A 2009 cable from the U.S. embassy in Madrid to the U.S. State Department, leaked by WikiLeaks, detailed how just after Obama took office, his administration leaned heavily on Spanish officials, including prosecutor Javier Zaragoza, to quash a complaint by a Spanish human rights group to indict six former Bush administration officials. According to Corn, in April 2009, Florida Republican Sen. Mel Martinez:
met with the acting Spanish foreign minister, Angel Lossada. The Americans, according to this cable, "underscored that the prosecutions would not be understood or accepted in the U.S. and would have an enormous impact on the bilateral relationship" between Spain and the United States. Here was a former head of the GOP and a representative of a new Democratic administration (headed by a president who had decried the Bush-Cheney administration's use of torture) jointly applying pressure on Spain to kill the investigation of the former Bush officials.
The following day, Spain's attorney general announced he would not support the complaint.
AS FOR the long-awaited release of the report on "enhanced interrogation techniques," Salon.com's Marcy Wheeler writes:
The torture report, when it is revealed, will confirm a lot of what we've known for at least five years. CIA lied to Congress about the program. The program wasn't effective. The CIA did more than was laid out in the torture memos approved by the Department of Justice.
It's laughable to call this "enhanced" interrogation, given that it proved less effective--again, according to the Senate torture report and other independent reports--than plain old interrogation.

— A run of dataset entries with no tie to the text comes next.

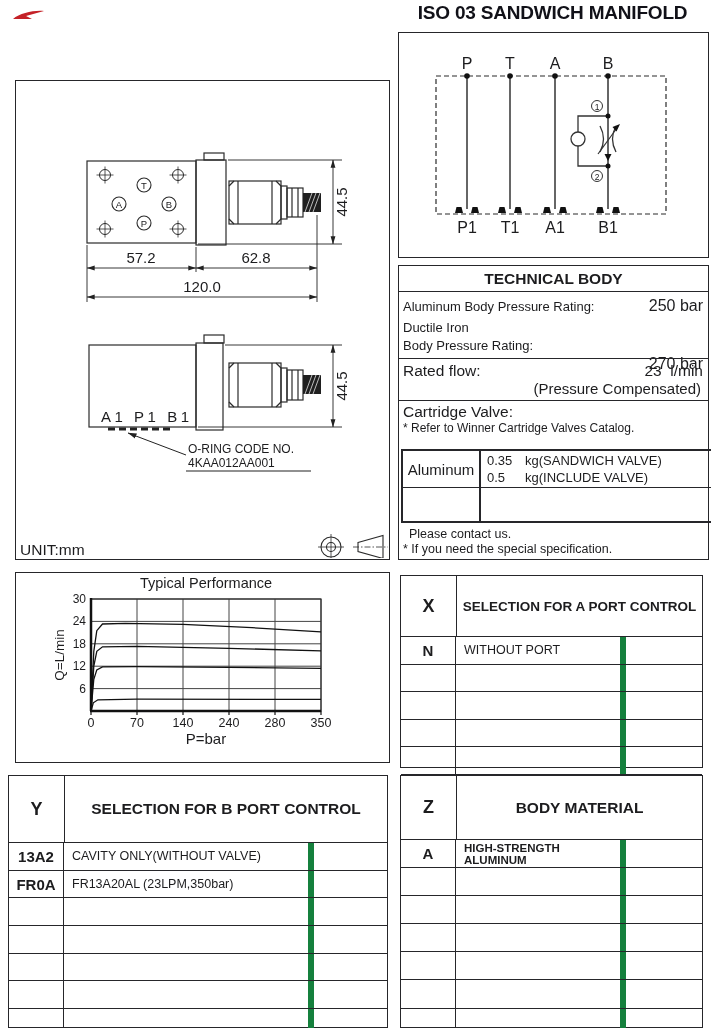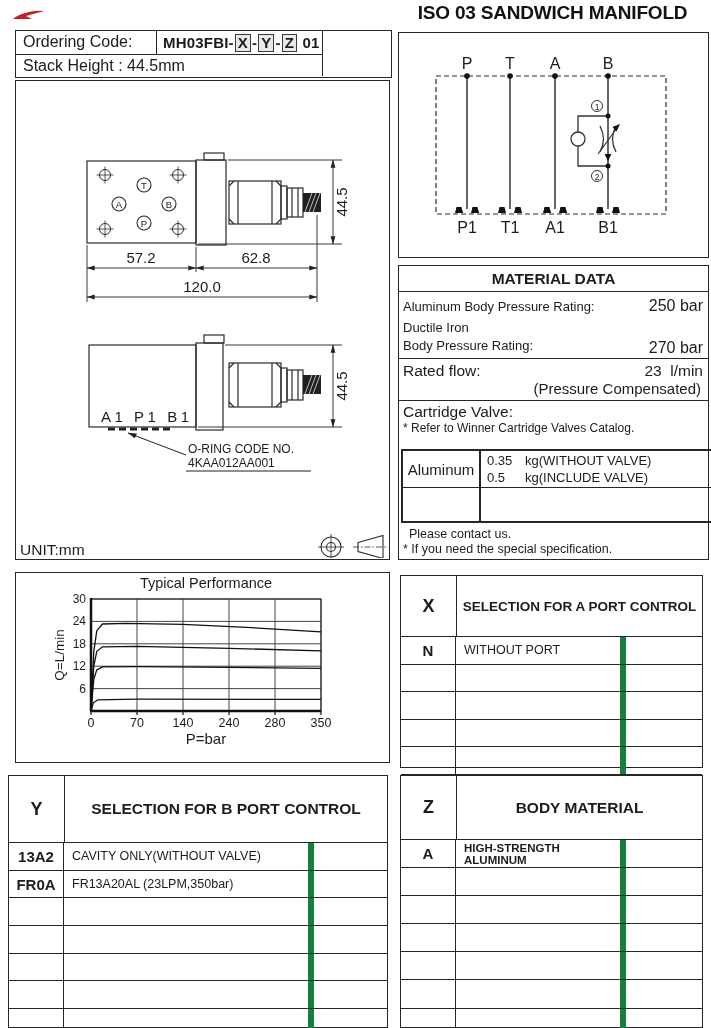"Ordering Code:" div.abs { html: <div> <div></div> <div></div> <div></div> <div>Ordering Code:</div> <div><span>MH03FBI-</span><span>X</span><span>-</span><span>Y</span><span>-</span><span>Z</span> <span>01</span></div> <div>Stack Height : 44.5mm</div> </div> -> none }
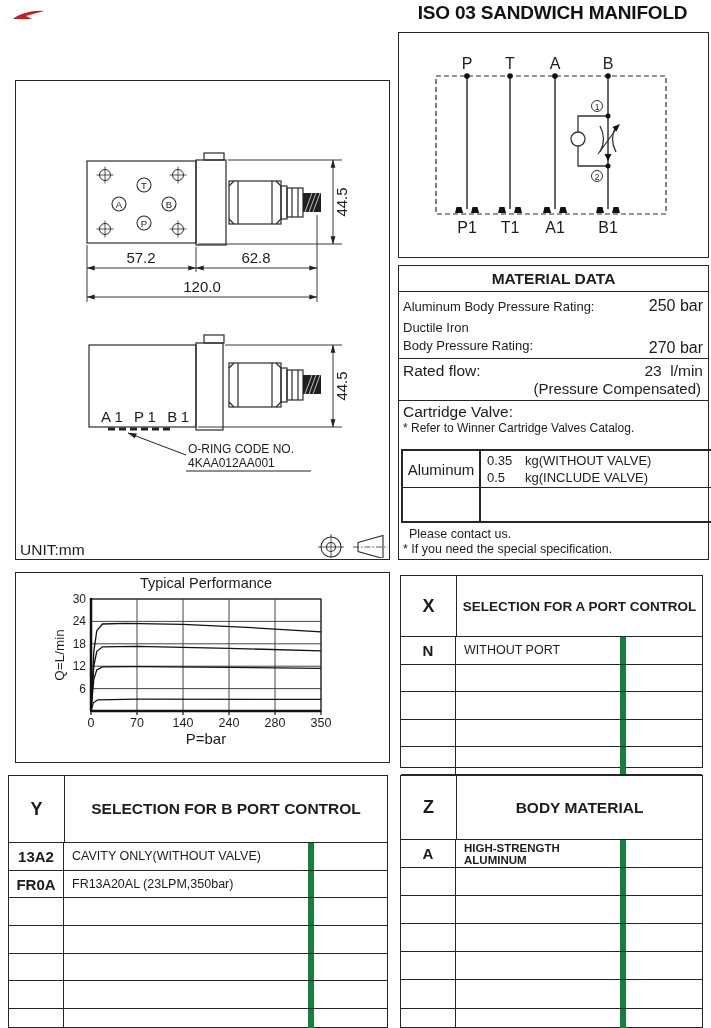"MATERIAL DATA" div.abs { text: MATERIAL DATA -> TECHNICAL BODY }
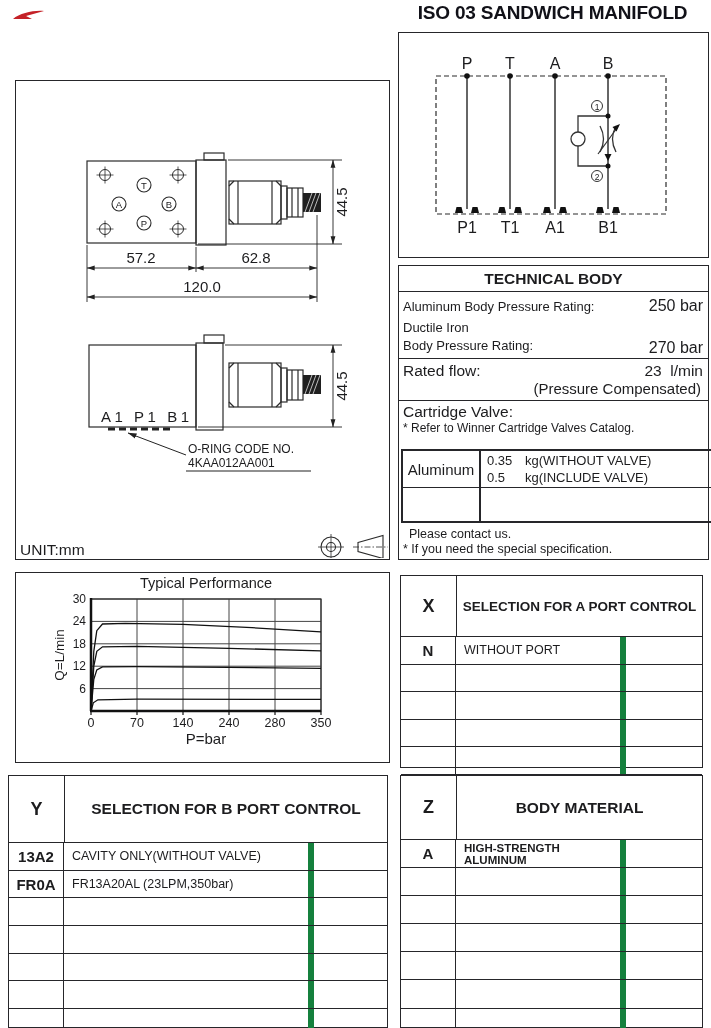"Ductile Iron" div.abs { flex-direction: none -> column }
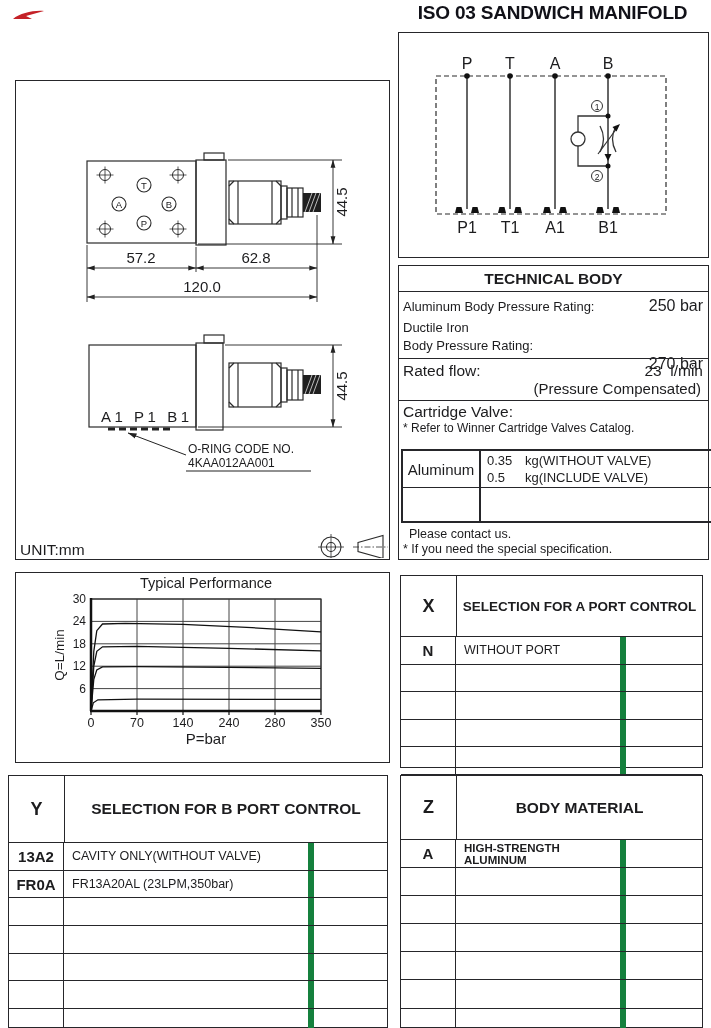"kg(WITHOUT VALVE)" span { text: WITHOUT -> SANDWICH }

Those details all condemn the CIA and the Bush administration's torture architects and the failures of oversight that let torture continue for years. They serve as a warning that the most aggressive responses to terrorism may in fact be counterproductive.
But whether Americans will ever find out what was done in their names to detainees is in doubt--much less whether anyone will face prosecution for it. The CIA and Senate are currently in a battle over the final version of the report--which the CIA is insisting be heavily redacted. Sen. Martin Heinrich (D-N.M.) said in a statement that at least 15 percent of the report has been blacked out:
I was disappointed to learn of the CIA's extensive use of redactions on the Committee's executive summary. Redactions are supposed to remove names or anything that could compromise sources and methods, not to undermine the source material so that it is impossible to understand. Try reading a novel with 15 percent of the words blacked out--it can't be done properly.
This is par for the course when it comes to the question of torture and accountability post-9/11. One thing that's not a mystery, however, is the names of those who authorized torture at the highest levels of government--beginning with George W. Bush and Dick Cheney, and moving on down the line to military officials like Donald Rumsfeld and former Justice Department officials like John Yoo, who wrote the memo justifying the use of "enhanced interrogation techniques" like waterboarding.
Also implicated are prominent members of both parties in Congress, like former House Speaker Nancy Pelosi, who was "fully briefed" on the use of enhanced interrogation techniques, but raised no public objection to the crimes she knew were being carried out in the name of "fighting terrorism."
Obama can't have it both ways. He can't acknowledge that the U.S. engaged in torture--a crime against international law--while in the same breath trying to downplay the role that prominent officials played in enabling and promoting torture and to say that the public should essentially "get past it."
It's not a matter of "sanctimony" to insist that those who engaged in acts of torture should be brought to trial. It's a matter of justice.